The real reason for BTC's sharp drop this time: not a single bearish factor, but a broken chain of confidence.



BTC current price about 59606, 24-hour range 59102.7~63239.06, daily drop about 4.25%.

This BTC sharp drop, on the surface, is the price breaking below 60000, but in reality, it's a concentrated release of multiple pressures.

First, the psychological barrier of 60000 was broken.

BTC had been oscillating repeatedly in the 62000~64000 range, and the market was already in a weak balance. As long as there is no new buying, the longer the consolidation, the easier it is for positions to loosen.

When the price broke below 62000, short-term stop-loss orders began to appear; after further breaking below 60000, contract long liquidations, programmed stop-losses, and panic selling were triggered simultaneously, rapidly amplifying the decline.

So this is not an ordinary pullback, but a chain reaction after the breakdown of a key support level.

Second, institutional buying has clearly weakened.

One of the core supports for this round of BTC rise was the continuous inflow of institutional funds. However, recently, spot ETF inflows have slowed, and in some periods there has even been capital outflows. Once institutional buying weakens, BTC will revert from a "strong trend asset" to a "high-volatility risk asset."

In the past, people were willing to buy at high levels because the market believed there would be even larger institutional buying later. Now that this expectation has weakened, prices naturally come under pressure.

Third, faith in Strategy's holdings has been shaken.

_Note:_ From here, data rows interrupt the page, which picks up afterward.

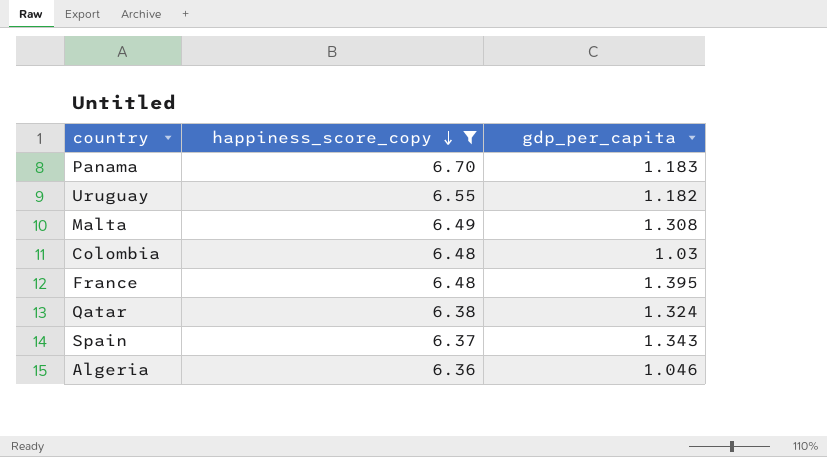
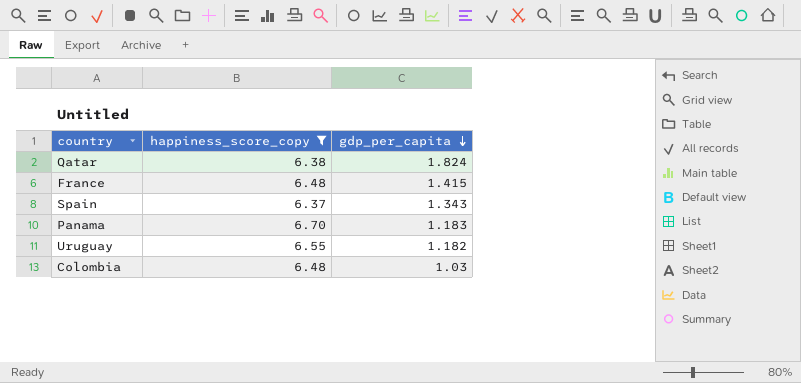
row order: happiness_score_copy descending -> gdp_per_capita descending
row Malta: 6.49 | 1.308 -> none
row Algeria: 6.36 | 1.046 -> none
Qatar | gdp_per_capita: 1.324 -> 1.824
France | gdp_per_capita: 1.395 -> 1.415

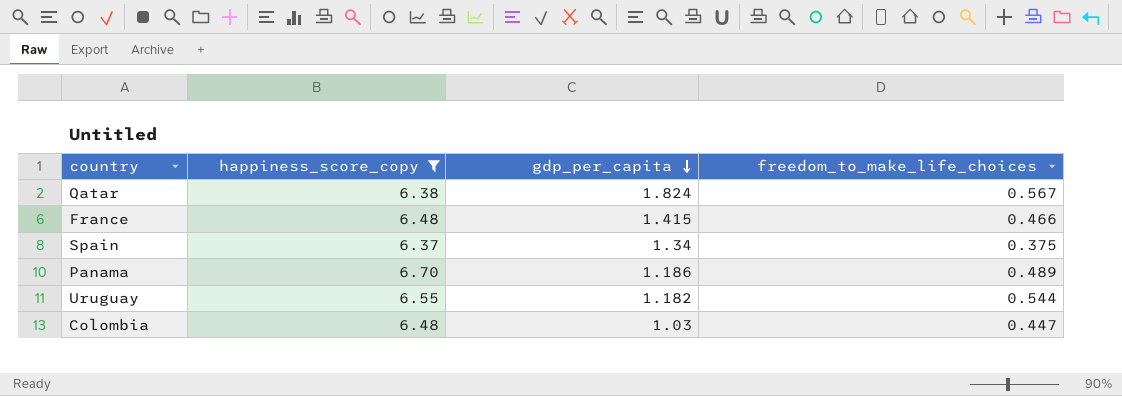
column freedom_to_make_life_choices | position: none -> 4
Spain | gdp_per_capita: 1.343 -> 1.34
Panama | gdp_per_capita: 1.183 -> 1.186

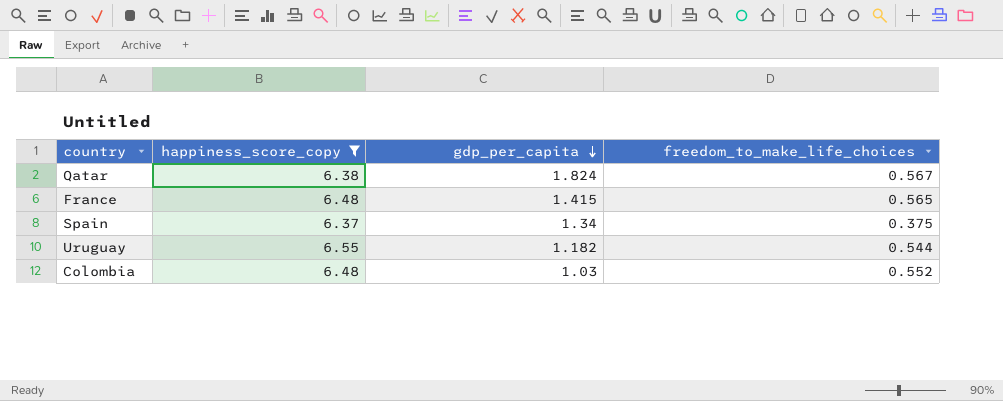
row Panama: 6.70 | 1.186 | 0.489 -> none
France | freedom_to_make_life_choices: 0.466 -> 0.565
Colombia | freedom_to_make_life_choices: 0.447 -> 0.552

The market has always regarded Strategy as an important symbol of long-term BTC buying. However, recently the market has started to worry about its financing capacity and ability to add positions in the future, and its related stock price has also come under obvious pressure.

This has a significant impact on market sentiment. Because BTC's rise relies not only on price but also on the faith of "long-term whales continuing to buy." Once this faith wavers, short-term funds will choose to exit first.

Fourth, the macroeconomic environment is uncooperative.

The Fed's hawkish stance, delayed rate cut expectations, and longer-lasting high interest rates will all suppress BTC. Although BTC now has a digital gold narrative, in actual trading it is still often treated by funds as a high-volatility risk asset.

As long as global liquidity is not significantly eased, it will be difficult for BTC to sustain an independent strong trend.

Fifth, tech stocks and risk assets are cooling off simultaneously.

Recently, AI and tech growth stocks have pulled back, and overall market risk appetite has declined. BTC is highly correlated with tech stocks and liquidity expectations. When risk assets cool collectively, BTC will naturally be sold off along with them.

My judgment:

The trigger for this sharp drop was the breakdown of the key level 60000, and the real underlying reasons are the weakening of institutional capital flow, worsening macro liquidity expectations, and the decline in market confidence in long-term buying.

Next, focus on two levels:

First, whether it can quickly reclaim 60000~62000.

If it can retake that range, it would indicate a repair after a false breakdown, giving altcoins a short-term breather opportunity.

Second, whether 59100 can hold.

If 59100 is further broken, the next step will likely test 57500~58000, and altcoins will continue to be passively devalued.

At this stage, the most important thing is not to guess the bottom, but to wait for BTC to firmly stand above 60000. Until it stabilizes, all rebounds should be treated as weak recoveries, and it is not suitable to blindly heavily buy the dip.

Risk Disclaimer: The above content is only a market speculation and does not constitute investment advice. Digital assets are extremely volatile. Control your position and strictly manage risk.